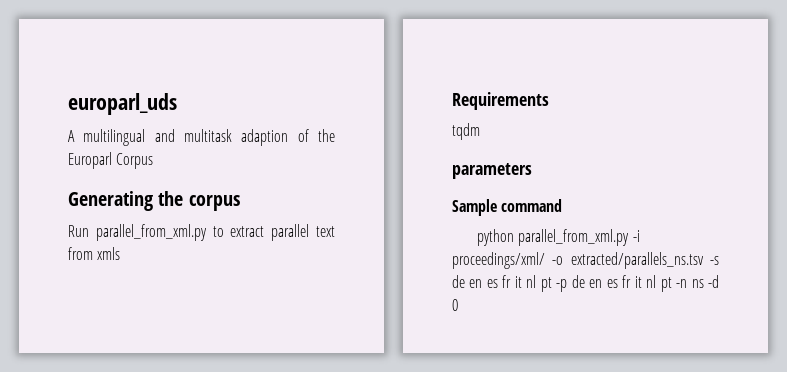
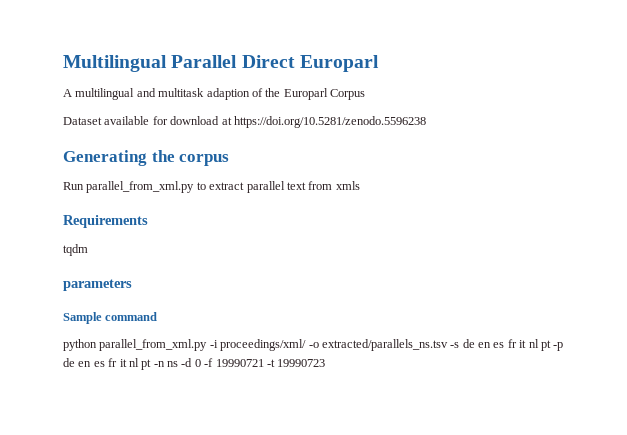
[68,93,177,115] europarl_uds -> [63,55,379,72] Multilingual Parallel Direct Europarl
(154, 161) none -> [63,116,426,128] // Dataset available for download at https://doi.org/10.5281/zenodo.5596238
(458, 305) none -> [204,358,326,367] -f 19990721 -t 19990723

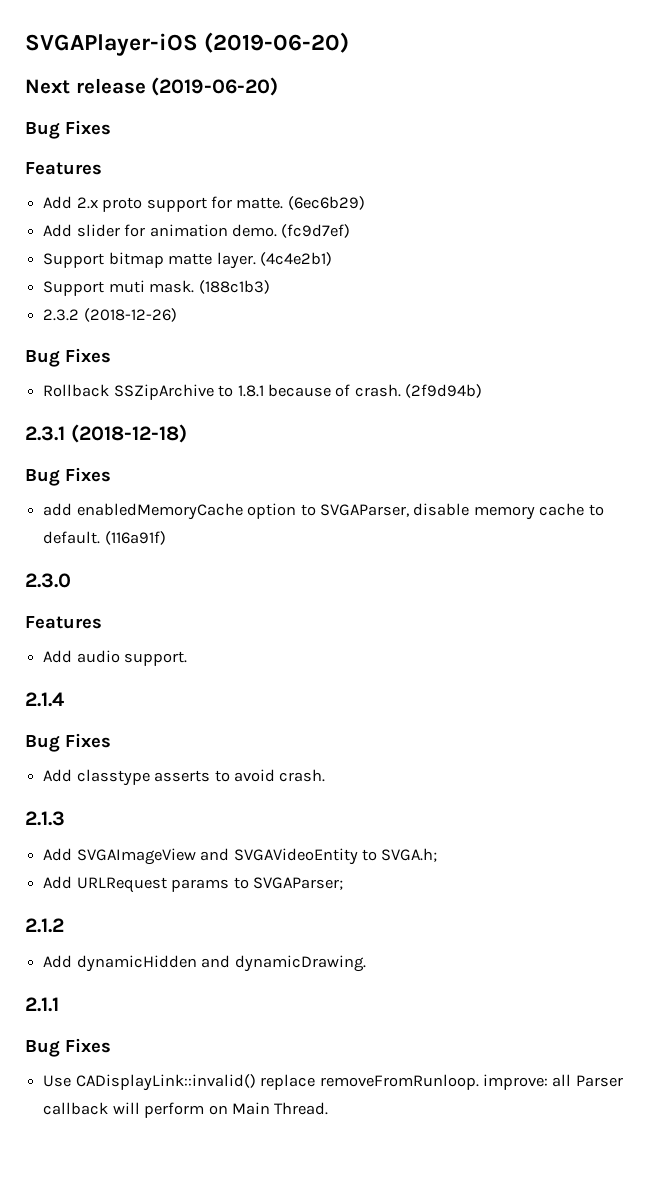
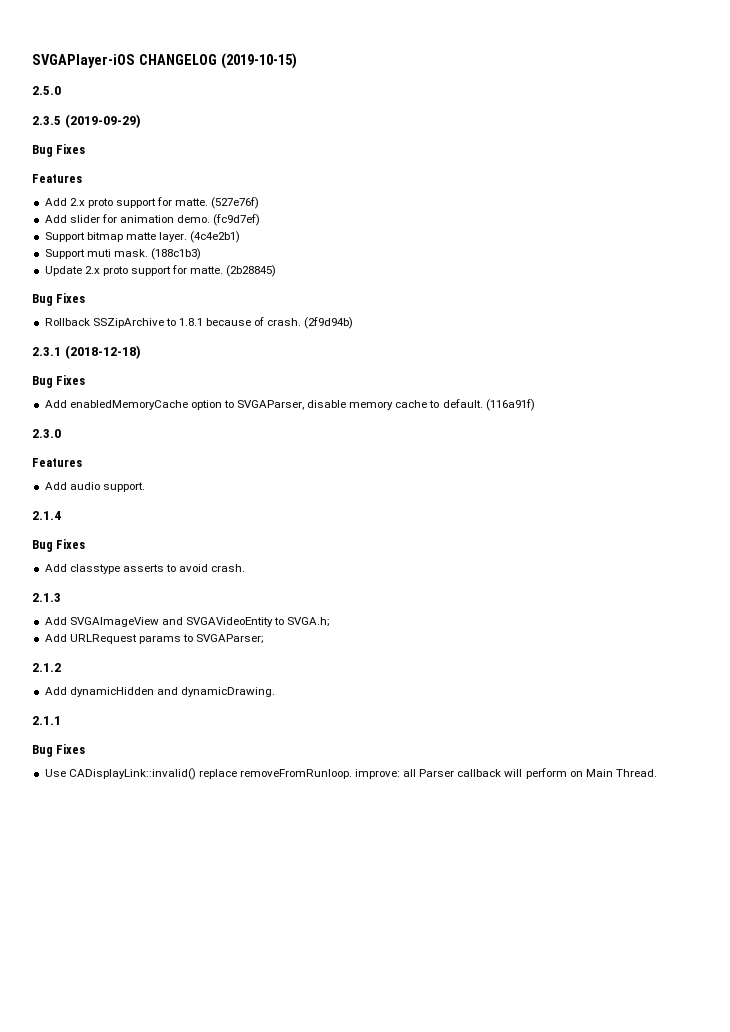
[204,32,350,53] [25,77,279,96] (2019-06-20) // Next release (2019-06-20) -> [138,53,297,69] [32,86,61,95] [32,114,141,128] CHANGELOG (2019-10-15) // 2.5.0 // 2.3.5 (2019-09-29)
[287,196,365,210] (6ec6b29) -> [211,197,260,209] (527e76f)
[43,308,177,322] 2.3.2 (2018-12-26) -> [44,265,277,277] Update 2.x proto support for matte. (2b28845)
[43,503,73,516] add -> [44,400,67,408] Add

******

Work to be completed: Please give back only the lines starting with the one that contains "[43,308,177,322] 2.3.2 (2018-12-26)" and ending with the last line of the listing, retyped exactly.

Exercise result:
[43,308,177,322] 2.3.2 (2018-12-26) -> [44,265,277,277] Update 2.x proto support for matte. (2b28845)
[43,503,73,516] add -> [44,400,67,408] Add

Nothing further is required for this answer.